## Assignment
In the material below, find the line with "column name: W/L -> W/L (prelim.)" and the line with "IND @ GSW | W/L (prelim.): L -> W", then output both and every line between them exactly, omitting pictures.
:::::
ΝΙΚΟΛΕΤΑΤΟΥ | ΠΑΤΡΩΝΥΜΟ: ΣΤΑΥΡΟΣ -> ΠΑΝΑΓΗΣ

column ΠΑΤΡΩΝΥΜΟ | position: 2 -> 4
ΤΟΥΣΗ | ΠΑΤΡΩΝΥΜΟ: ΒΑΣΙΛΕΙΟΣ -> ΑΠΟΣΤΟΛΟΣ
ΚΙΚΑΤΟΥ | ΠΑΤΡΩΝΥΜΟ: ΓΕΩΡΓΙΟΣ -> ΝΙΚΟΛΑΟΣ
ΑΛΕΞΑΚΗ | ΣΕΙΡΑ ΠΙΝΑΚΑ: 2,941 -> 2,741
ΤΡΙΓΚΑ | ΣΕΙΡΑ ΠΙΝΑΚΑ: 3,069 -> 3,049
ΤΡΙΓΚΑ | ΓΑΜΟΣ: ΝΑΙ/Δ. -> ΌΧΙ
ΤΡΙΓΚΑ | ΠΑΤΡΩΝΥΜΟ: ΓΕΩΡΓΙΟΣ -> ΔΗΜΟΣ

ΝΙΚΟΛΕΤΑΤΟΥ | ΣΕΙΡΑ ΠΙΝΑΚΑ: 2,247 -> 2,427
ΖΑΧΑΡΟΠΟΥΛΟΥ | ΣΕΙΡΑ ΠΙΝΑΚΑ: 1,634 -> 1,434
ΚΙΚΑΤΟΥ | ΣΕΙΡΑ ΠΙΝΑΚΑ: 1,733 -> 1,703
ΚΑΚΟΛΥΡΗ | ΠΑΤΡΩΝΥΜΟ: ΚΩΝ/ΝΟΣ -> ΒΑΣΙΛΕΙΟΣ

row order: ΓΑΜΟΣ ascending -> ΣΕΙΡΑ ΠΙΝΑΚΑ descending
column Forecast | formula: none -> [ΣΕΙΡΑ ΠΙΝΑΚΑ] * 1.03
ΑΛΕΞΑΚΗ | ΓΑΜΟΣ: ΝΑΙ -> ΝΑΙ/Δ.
:::::
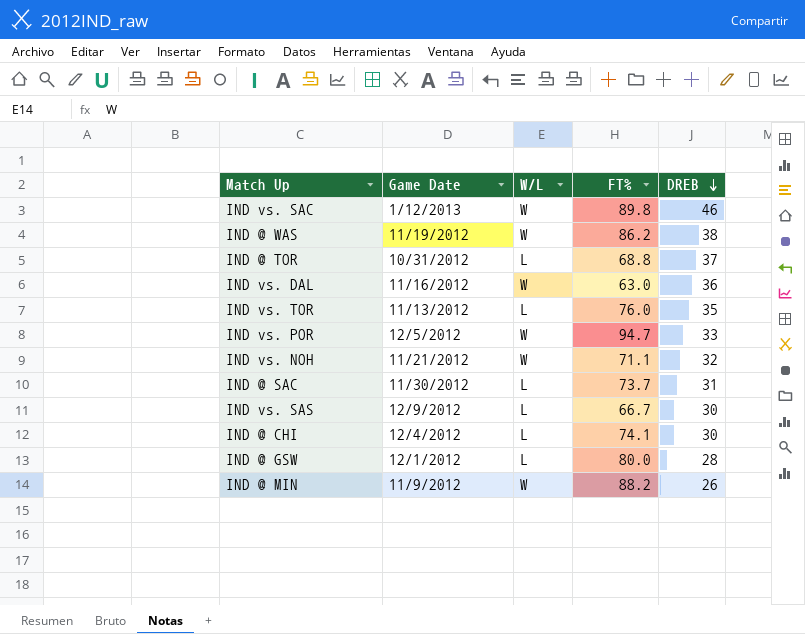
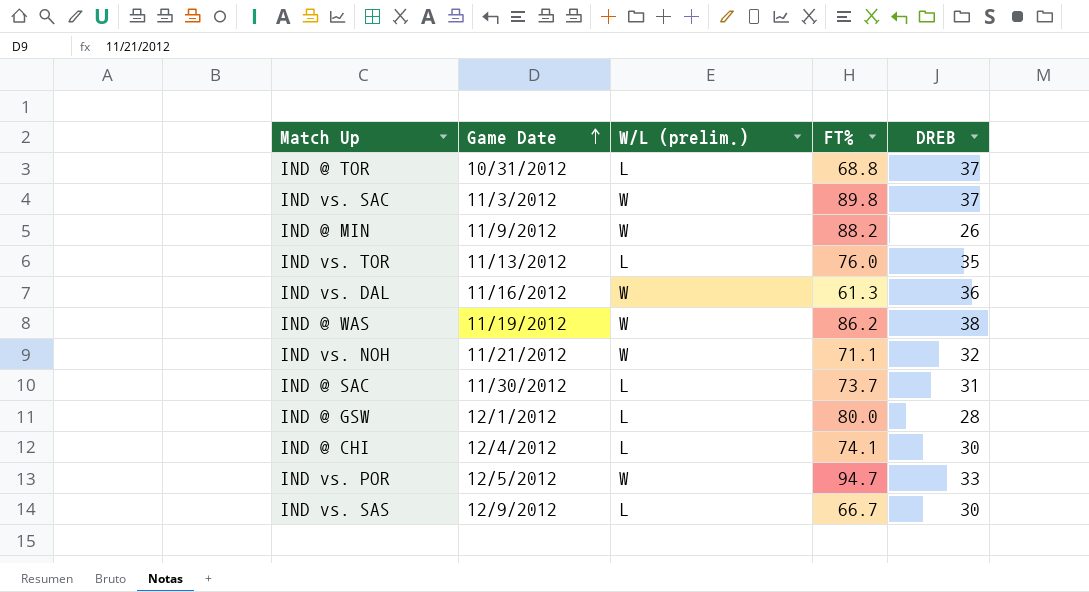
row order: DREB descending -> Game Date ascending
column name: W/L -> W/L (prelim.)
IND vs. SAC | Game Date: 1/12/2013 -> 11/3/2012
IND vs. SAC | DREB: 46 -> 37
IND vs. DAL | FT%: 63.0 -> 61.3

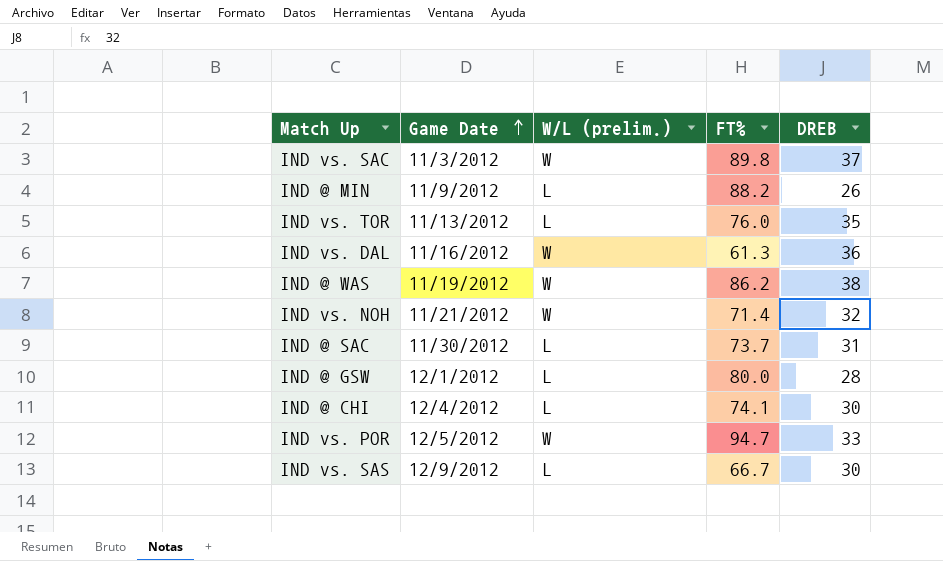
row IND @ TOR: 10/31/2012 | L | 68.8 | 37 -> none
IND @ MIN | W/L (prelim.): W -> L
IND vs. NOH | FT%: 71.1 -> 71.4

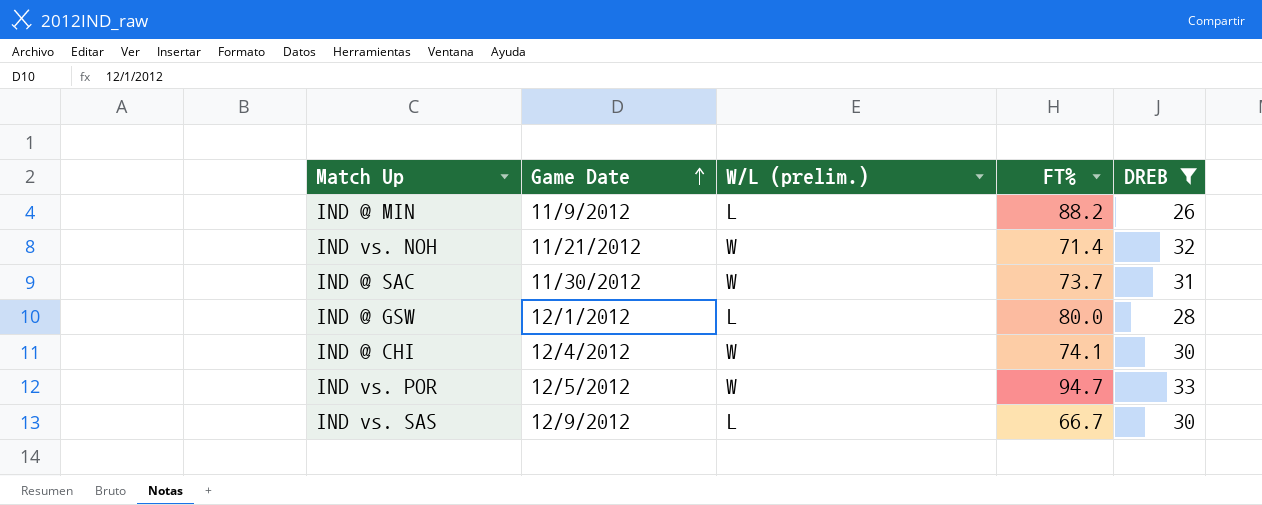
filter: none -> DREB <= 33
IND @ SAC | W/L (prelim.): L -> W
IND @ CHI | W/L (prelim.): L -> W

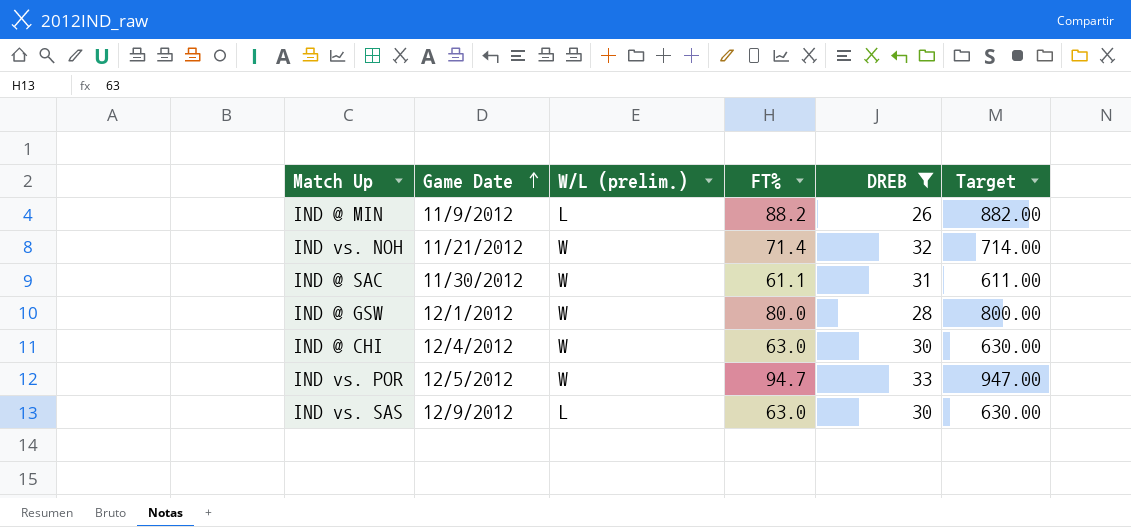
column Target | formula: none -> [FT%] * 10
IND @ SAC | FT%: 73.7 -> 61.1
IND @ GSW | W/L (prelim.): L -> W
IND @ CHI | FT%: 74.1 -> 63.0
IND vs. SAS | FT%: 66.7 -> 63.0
:::::
## Problem solution
column name: W/L -> W/L (prelim.)
IND vs. SAC | Game Date: 1/12/2013 -> 11/3/2012
IND vs. SAC | DREB: 46 -> 37
IND vs. DAL | FT%: 63.0 -> 61.3

row IND @ TOR: 10/31/2012 | L | 68.8 | 37 -> none
IND @ MIN | W/L (prelim.): W -> L
IND vs. NOH | FT%: 71.1 -> 71.4

filter: none -> DREB <= 33
IND @ SAC | W/L (prelim.): L -> W
IND @ CHI | W/L (prelim.): L -> W

column Target | formula: none -> [FT%] * 10
IND @ SAC | FT%: 73.7 -> 61.1
IND @ GSW | W/L (prelim.): L -> W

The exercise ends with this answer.